Pour sa part, la facilitatrice du jour Nathalie Vumilia NAKABANDA, Professeur d'universités :« Le Code de la famille congolais a été modifié et complété le 15 Mars 2016. Il était important que nous puissions porter à la connaissance du public congolais quel était le contenu de ces innovations, qu'est-ce qui a changé et qu'est-ce qui a évolué par rapport à l'ancien Code de 1987, ceci dans le but de lutter contre les Violences Basées sur le Genre (VBG) dans notre milieu. Dans notre contrée, il persiste l'application et le recours aux coutumes contraires à la loi. Je ne voudrais pas les qualifier des coutumes rétrogrades mais, se sont des coutumes en violation de la loi qui perpétuent. Notamment la Violence Basée sur le Genre comme celle qui exclut la femme de la succession en cas du décès du Père. Comme celle-là qui va perpétuer la pratique du Lévirat et du Sororat. Ce qu'on appelle couramment dans le swahili "Kupyana". Ce sont des pratiques qui considèrent notamment que la femme n'a pas des droits. Une négation des droits aux femmes.».

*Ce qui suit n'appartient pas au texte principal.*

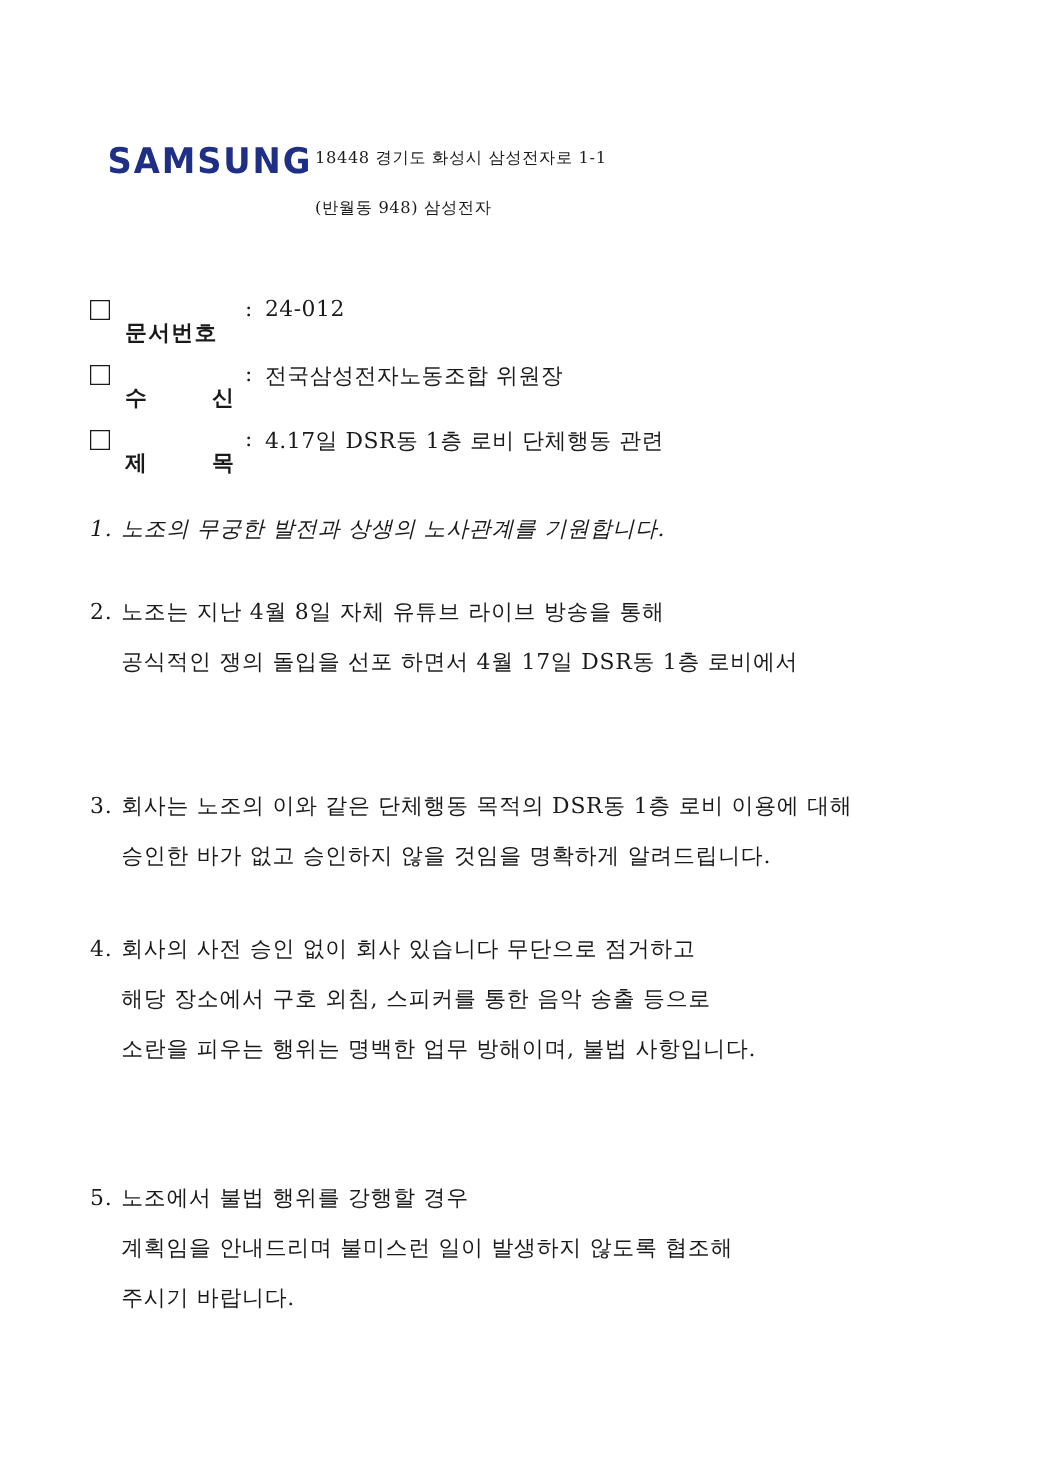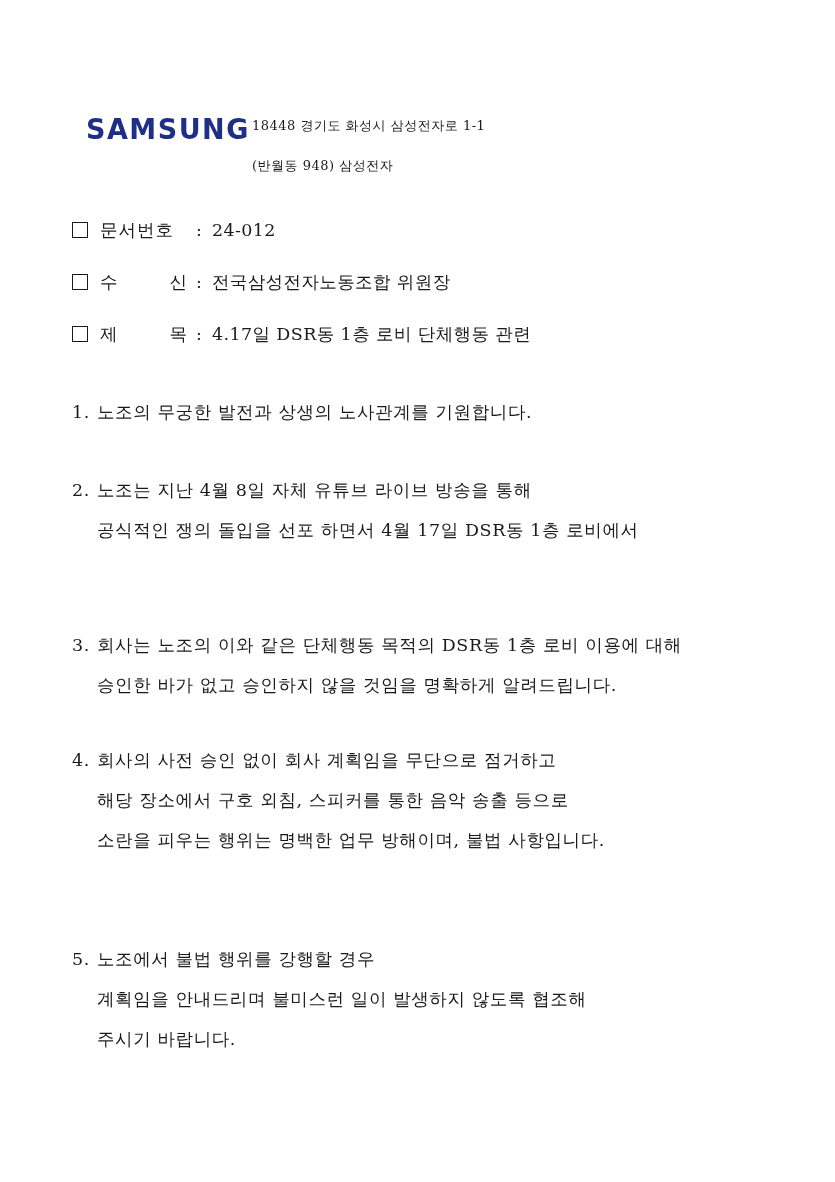--- a/index.html
+++ b/index.html
@@ -5,22 +5,22 @@
   html, body { margin: 0; padding: 0; background: #ffffff; }
   body { width: 835px; height: 1182px; position: relative; overflow: hidden;
          font-family: "DejaVu Serif", "Liberation Serif", serif; color: #1a1a1a; }
   .logo { position: absolute; left: 86px; top: 114px; font-family: "DejaVu Sans", "Liberation Sans", sans-serif;
           font-weight: bold; font-size: 27px; letter-spacing: 1.5px; color: #1f2f86; transform: scaleY(1.05); }
   .addr { position: absolute; left: 252px; font-size: 13px; letter-spacing: 0.5px; }
   .addr1 { top: 117px; }
   .addr2 { top: 157px; }
   .meta-row { position: absolute; left: 72px; font-size: 17.5px; display: flex; align-items: center; }
   .box { display: inline-block; width: 14px; height: 14px; border: 1.6px solid #1a1a1a; margin-right: 12px; }
-  .label { font-family: "DejaVu Sans", "Liberation Sans", sans-serif; font-weight: normal; width: 88px;
-           display: inline-flex; justify-content: space-between; letter-spacing: 1px; }
+  .label { font-family: "DejaVu Sans", "Liberation Sans", sans-serif; font-weight: bold; width: 88px;
+           display: inline-flex; justify-content: space-between; letter-spacing: 1px; margin-top: 36px; }
   .colon { margin: 0 10px 0 8px; }
   .val { letter-spacing: 0.4px; }
   .para { position: absolute; left: 72px; font-size: 17.5px; letter-spacing: 0.6px; }
   .line { height: 40px; line-height: 40px; white-space: nowrap; }
   .indent { padding-left: 25px; }
   .num { display: inline-block; width: 25px; }
 </style>
 </head>
 <body>
 
@@ -50,36 +50,36 @@
 <div class="meta-row" style="top:322px;">
   <span class="box"></span>
   <span class="label">
     <span>제</span>
     <span>목</span>
   </span>
   <span class="colon">:</span>
   <span class="val">4.17일 DSR동 1층 로비 단체행동 관련</span>
 </div>
 
-<div class="para" style="top:392px;">
+<div class="para" style="top:404px;font-style:italic;">
   <div class="line"><span class="num">1.</span><span>노조의 무궁한 발전과 상생의 노사관계를 기원합니다.</span></div>
 </div>
 
 <div class="para" style="top:470px;">
   <div class="line"><span class="num">2.</span><span>노조는 지난 4월 8일 자체 유튜브 라이브 방송을 통해</span></div>
   <div class="line indent">공식적인 쟁의 돌입을 선포 하면서 4월 17일 DSR동 1층 로비에서</div>
 </div>
 
 <div class="para" style="top:625px;">
   <div class="line"><span class="num">3.</span><span>회사는 노조의 이와 같은 단체행동 목적의 DSR동 1층 로비 이용에 대해</span></div>
   <div class="line indent">승인한 바가 없고 승인하지 않을 것임을 명확하게 알려드립니다.</div>
 </div>
 
 <div class="para" style="top:740px;">
-  <div class="line"><span class="num">4.</span><span>회사의 사전 승인 없이 회사 계획임을 무단으로 점거하고</span></div>
+  <div class="line"><span class="num">4.</span><span>회사의 사전 승인 없이 회사 있습니다 무단으로 점거하고</span></div>
   <div class="line indent">해당 장소에서 구호 외침, 스피커를 통한 음악 송출 등으로</div>
   <div class="line indent">소란을 피우는 행위는 명백한 업무 방해이며, 불법 사항입니다.</div>
 </div>
 
 <div class="para" style="top:939px;">
   <div class="line"><span class="num">5.</span><span>노조에서 불법 행위를 강행할 경우</span></div>
   <div class="line indent">계획임을 안내드리며 불미스런 일이 발생하지 않도록 협조해</div>
   <div class="line indent">주시기 바랍니다.</div>
 </div>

Cette consultante en Genre et VBG a, par la suite appelé les autorités à s'impliquer dans les sensibilisations de la population afin que ces pratiques prennent fin dans la communauté.
« Je crois que les autorités politico-administratives et coutumières, devraient travailler sur la sensibilisation de ne plus continuer à faire application de toutes ces coutumes là d'autant plus également que nous avons des lois qui privilégient la promotion de l'égalité des droits. Notamment les articles 11, 12, 13, 14 et 15 de la constitution congolaise et tant d'autres instruments qui ont été ratifiés par la RDC. Je crois qu'il est temps que l'effectivité prenne place sur toutes ces pratiques culturelles là.» a insisté Nathalie Vumilia NAKABANDA.
Satisfaits les participants ont remercié la DFJ et ses partenaires avant de rassurer la consolidation des acquis de cet atelier à l'intérêt de leur entourage.